Martin Stjernholm (msub) wrote :

I've tested the patched natty kernel and have over 30 boots without the evergreen_cp_resume oops, so the bisected patch indeed appears to be the right one. Does it explain the race?

Seth Forshee (sforshee) wrote :

I've been looking at the patch we identified as fixing the problem, but I can't work out any causal relationship between what it does and the GPU being on when nouveau probes. I've inquired about it on the upstream bugzilla to see if I'm missing something. But I'm beginning to suspect that the patch alters the timing of things enough to prevent the problem from being triggered.
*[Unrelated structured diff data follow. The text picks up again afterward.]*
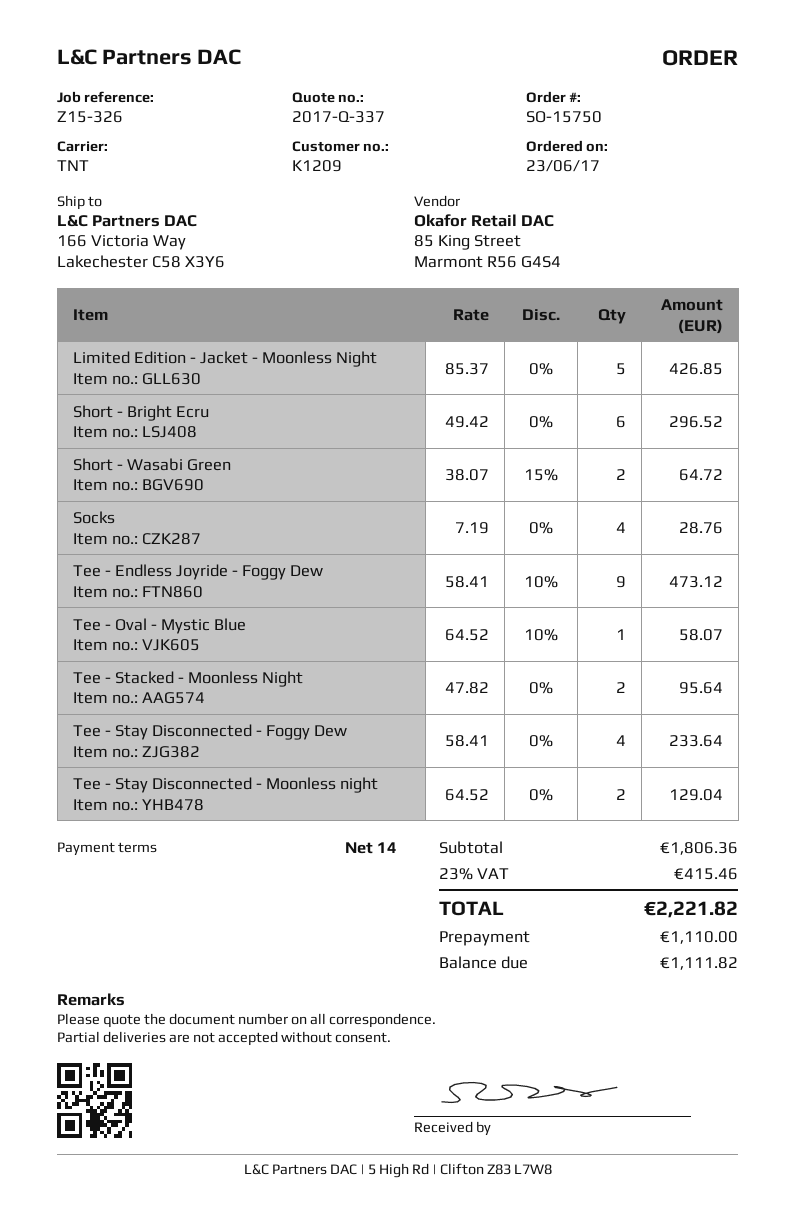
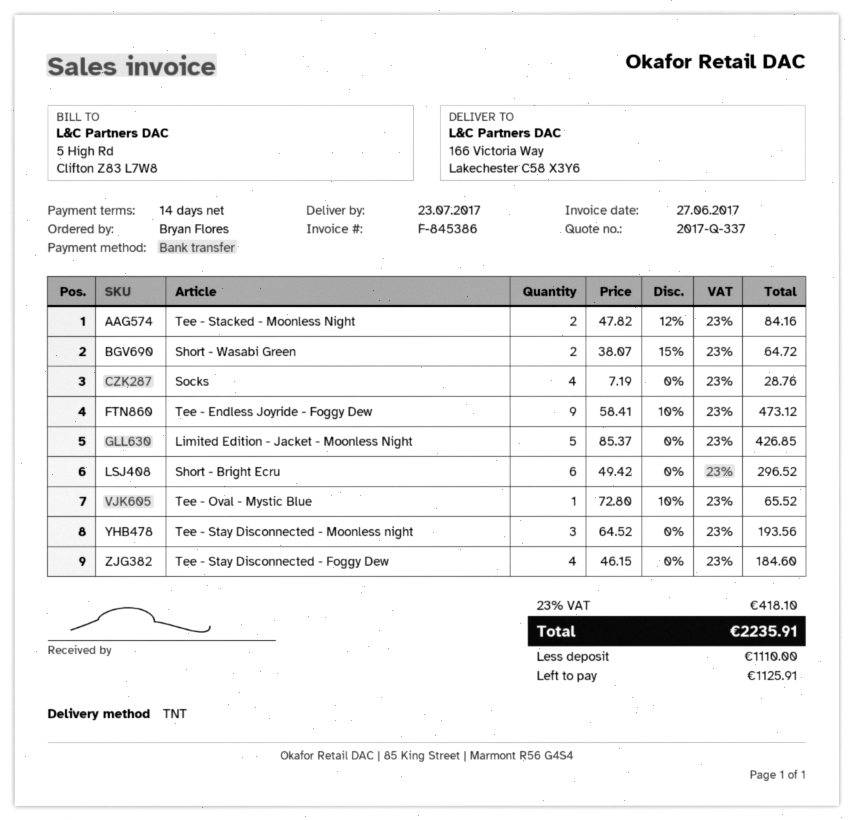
Tee - Oval - Mystic Blue: 1 x 64.52 - 10% = 58.07 -> 1 x 72.80 - 10% = 65.52
Tee - Stacked - Moonless Night: 2 x 47.82 = 95.64 -> 2 x 47.82 - 12% = 84.16
Tee - Stay Disconnected - Foggy Dew: 4 x 58.41 = 233.64 -> 4 x 46.15 = 184.60
Tee - Stay Disconnected - Moonless night: 2 x 64.52 = 129.04 -> 3 x 64.52 = 193.56
tax: 23% = 415.46 -> 23% = 418.10
total: 2221.82 -> 2235.91
balance: 1111.82 -> 1125.91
Changed in linux (Ubuntu):
status: Incomplete → In Progress
aproposnix (rimez) wrote :

Hi Seth,

One bad experience I have had since installing the patched kernel. After countless good boots I decided to add the following lines to /etc/tc.local in order to use switcheroo:

chown "username" /sys/kernel/debug/vgaswitcheroo/switch # change "username" with your user name
echo OFF > /sys/kernel/debug/vgaswitcheroo/switch

Everything seemed to work for the first 5 or so boots but then I started getting the blackscreens again. The message was similar but not the same. Unfortunately I didn't manage to get a screen of it.

Once I got back into my desktop I removed the lines from rc.local and then the issue disappeared.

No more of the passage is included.